The ETF firm must apply to the Securities and Exchange Commission for permission to break the rules. This permission is called exemptive relief. Depending on the complexity of the fund, it can take upwards of two years to be awarded.

After a firm receives its exemptive relief for a category of funds, the process to create additional ETFs can take a little as three months.

This concern made PureFunds, an independent ETF research house based in Mendham, N.J., go with a white-label firm instead of filing on his own.
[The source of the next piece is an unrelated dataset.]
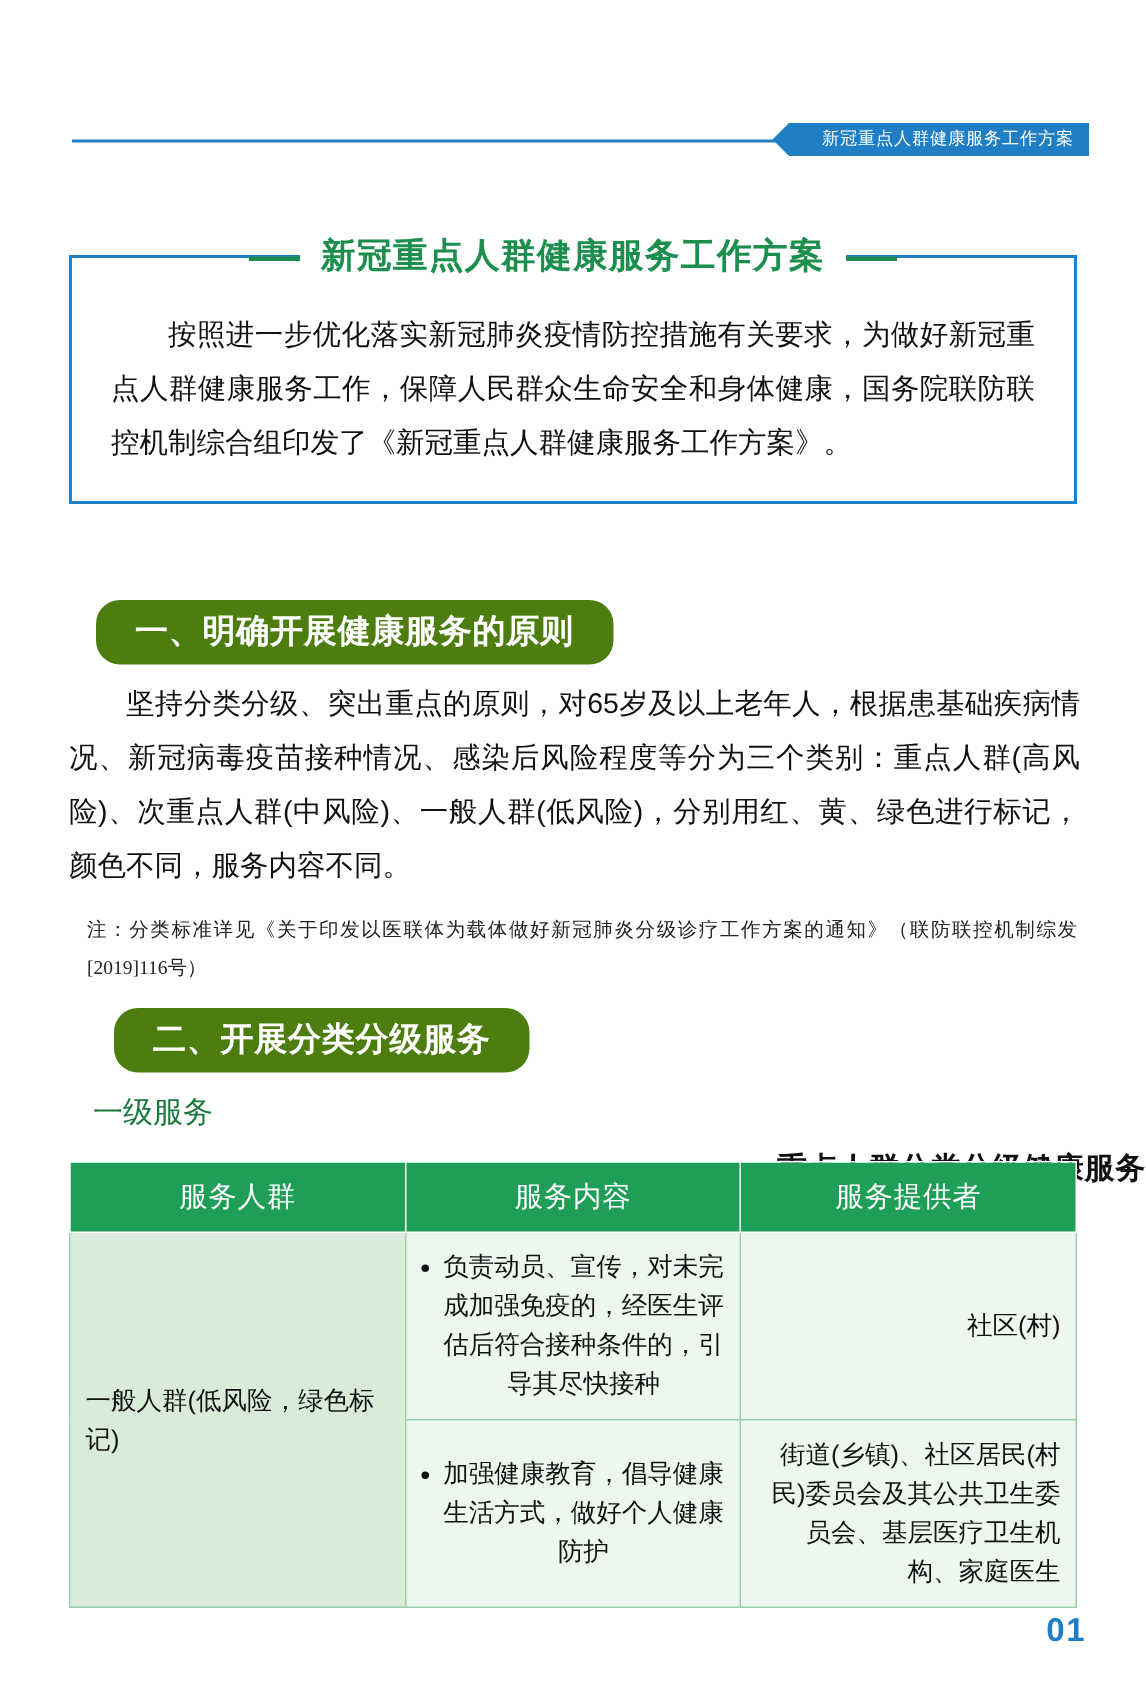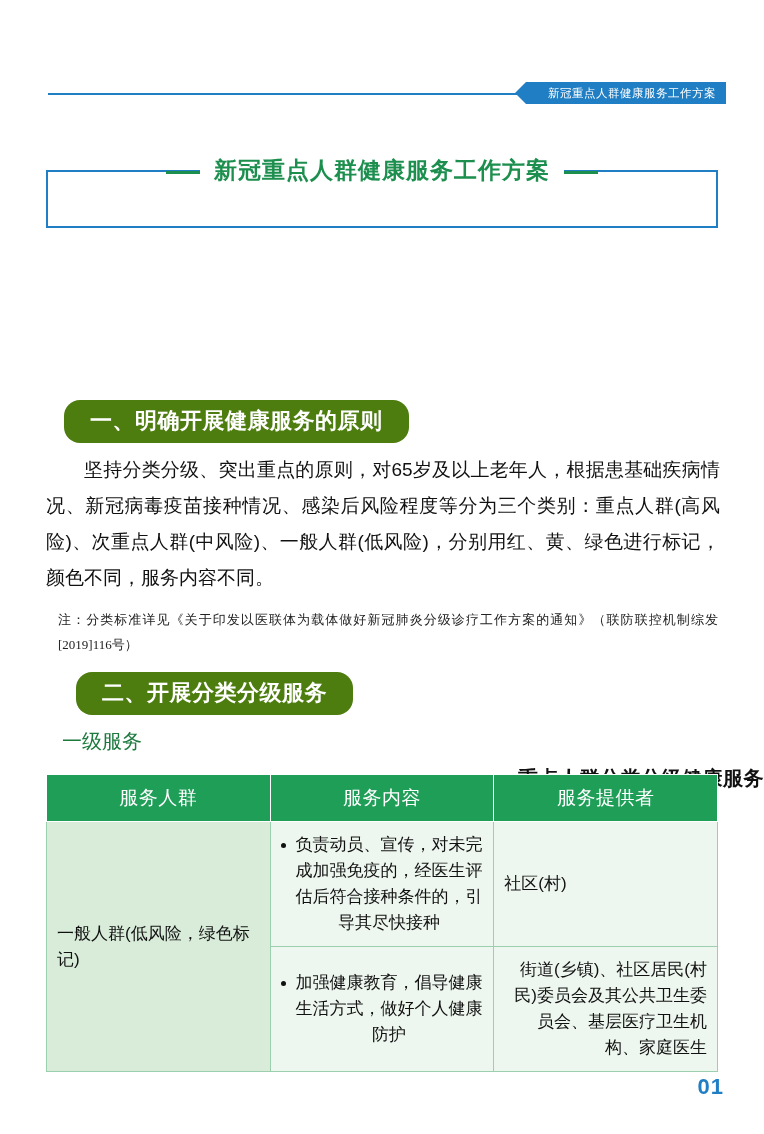"按照进一步优化落实新冠肺炎疫情防控措施有关要求，为做好新冠重点人群健康服务工作，" div.intro-text { html: none -> <div>按照进一步优化落实新冠肺炎疫情防控措施有关要求，为做好新冠重点人群健康服务工作，保障人民群众生命安全和身体健康，国务院联防联控机制综合组印发了《新冠重点人群健康服务工作方案》。</div> }
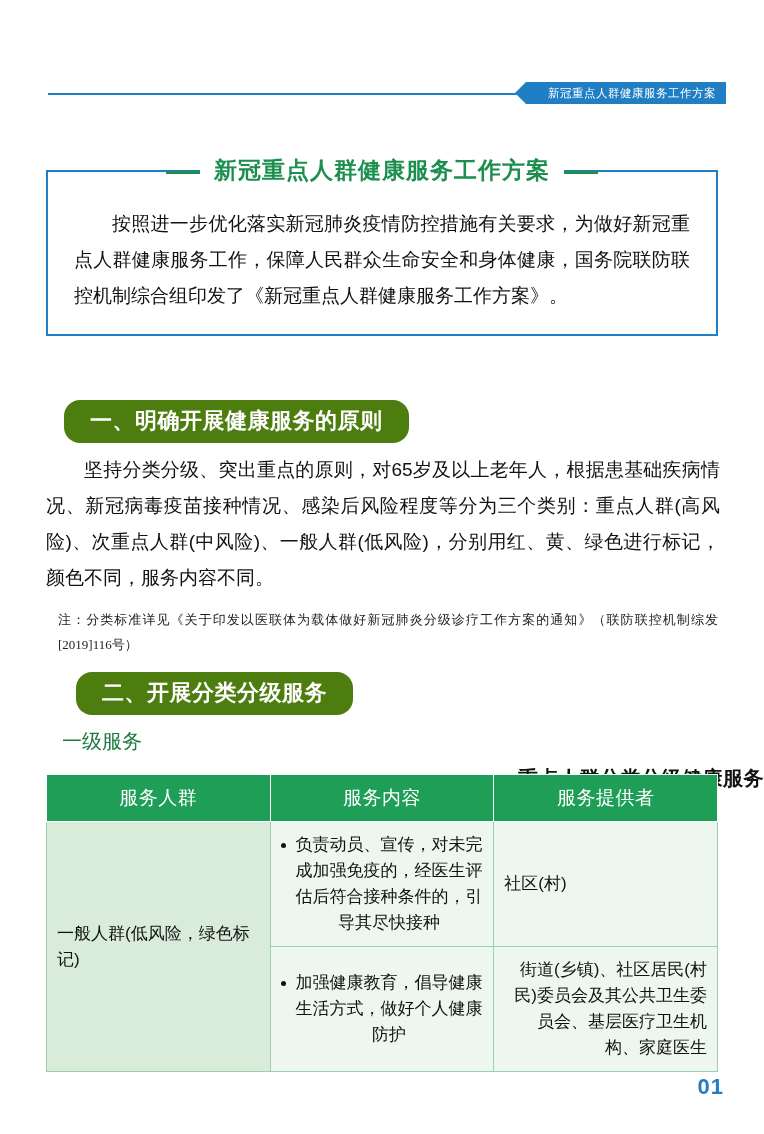"社区(村)" td.provider { text-align: left -> right }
PureFunds Chief Executive Officer Andrew Chanin said he had already seen ideas he wanted to launch get scooped up by other firms and hit the market.

“Our big fear was we would file for the fund and it would take too long to approve,” said Chanin. “Being a start-up, if someone beat us to the market, that would be enough to sink the company before we got out of the gate.”

Silver Away

ETFMG helped PureFunds launch the PureFunds ISE Junior Silver ETF (SILJ), which tracks small-cap silver-mining companies. ETFMG helped PureFunds develop and vet the idea and find an index maker to produce the index and methodology requirements.

It then helped write the prospectus and let PureFunds use its exemptive relief. During the time the SEC was reviewing the filing, ETFMG put in place all the third-party agreements with accountants, lawyers, authorized participants and the exchange it would launch on. Now, ETFMG manages the daily operations for the fund.

Meanwhile, PureFunds is responsible for marketing the fund and bringing in assets. Currently, the fund has just $5.6 million in assets under management. But that could soon change. Year to date, the fund is up 26%.